DATASET:
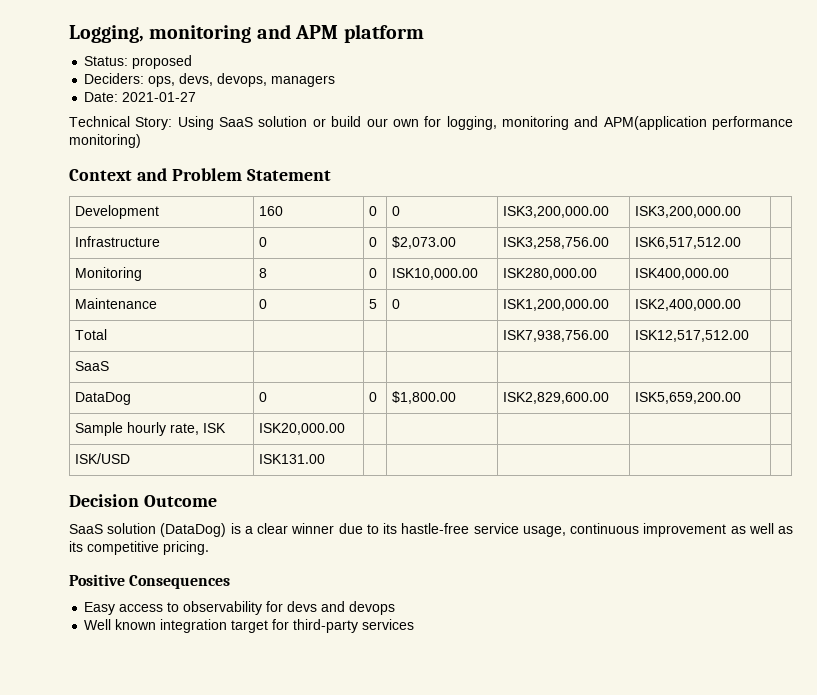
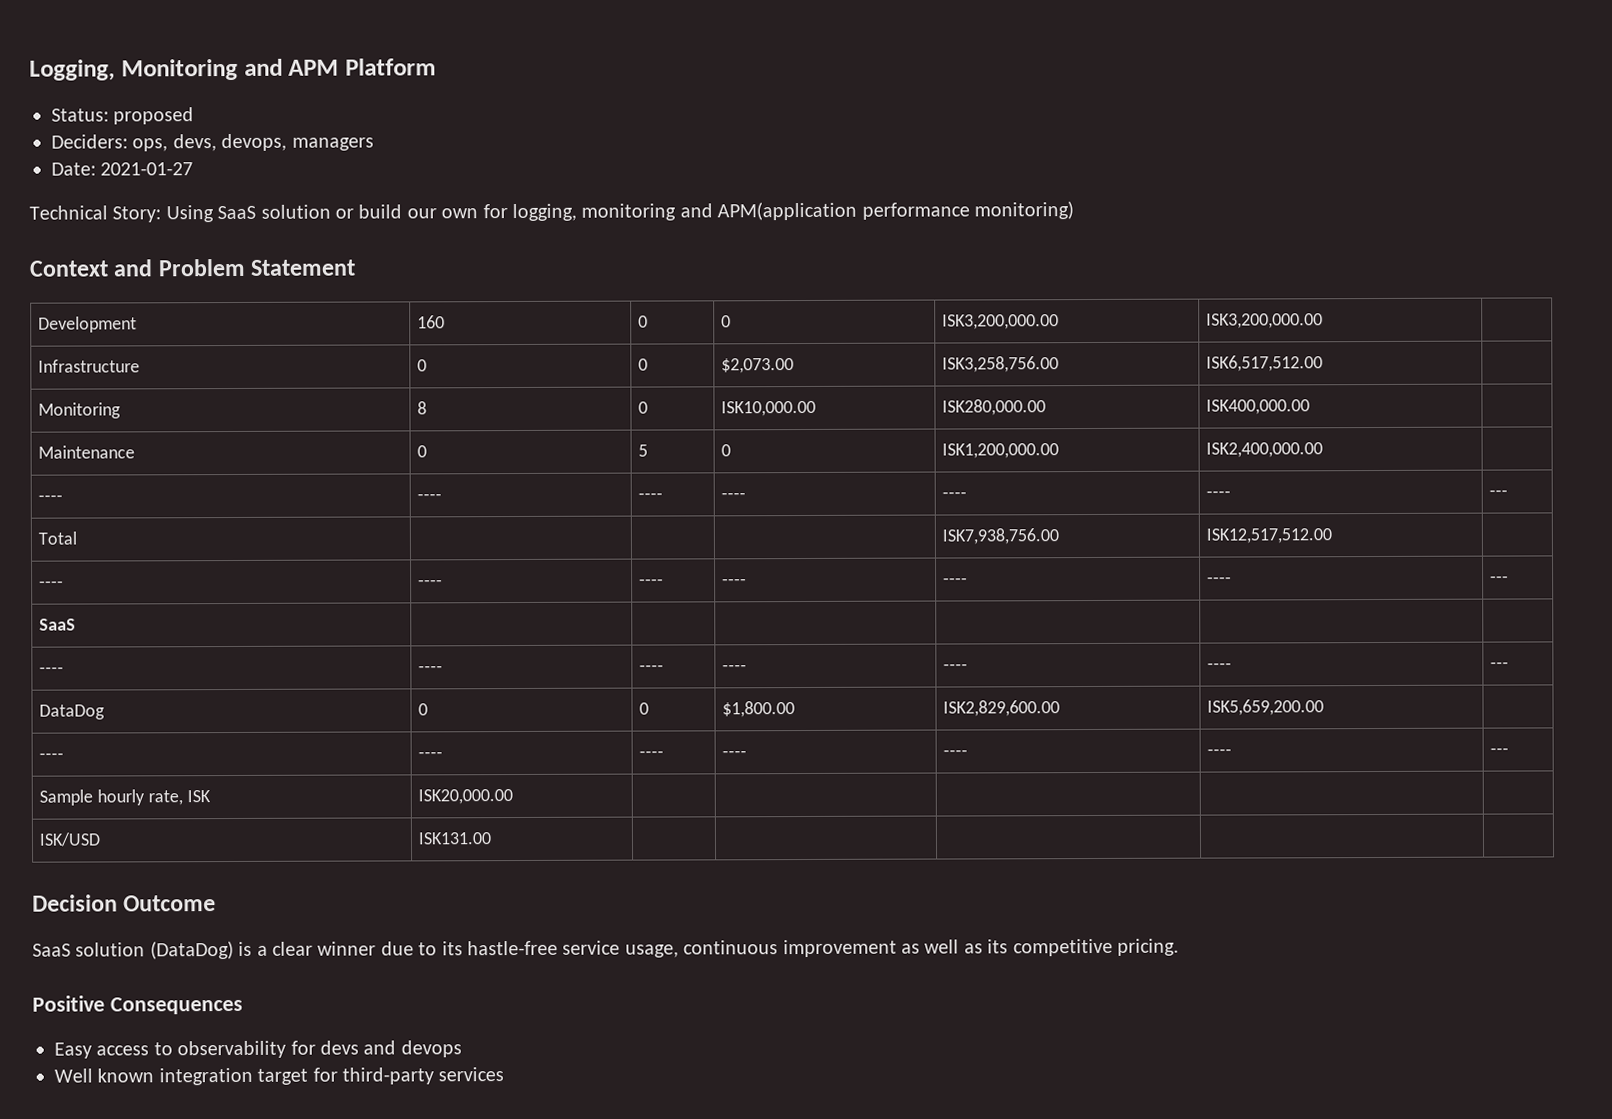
- Logging, monitoring and APM platform
+ Logging, Monitoring and APM Platform
  Maintenance | 0 | 5 | 0 | ISK1,200,000.00 | ISK2,400,000.00 |
+ ---- | ---- | ---- | ---- | ---- | ---- | ---
  Total | | | | ISK7,938,756.00 | ISK12,517,512.00 |
+ ---- | ---- | ---- | ---- | ---- | ---- | ---
  SaaS | | | | | |
+ ---- | ---- | ---- | ---- | ---- | ---- | ---
  DataDog | 0 | 0 | $1,800.00 | ISK2,829,600.00 | ISK5,659,200.00 |
+ ---- | ---- | ---- | ---- | ---- | ---- | ---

WORK TO BE COMPLETED:
Show the lines of the entries that include the string "Logging", copying each in full.

WRITTEN RESPONSE:
- Logging, monitoring and APM platform
+ Logging, Monitoring and APM Platform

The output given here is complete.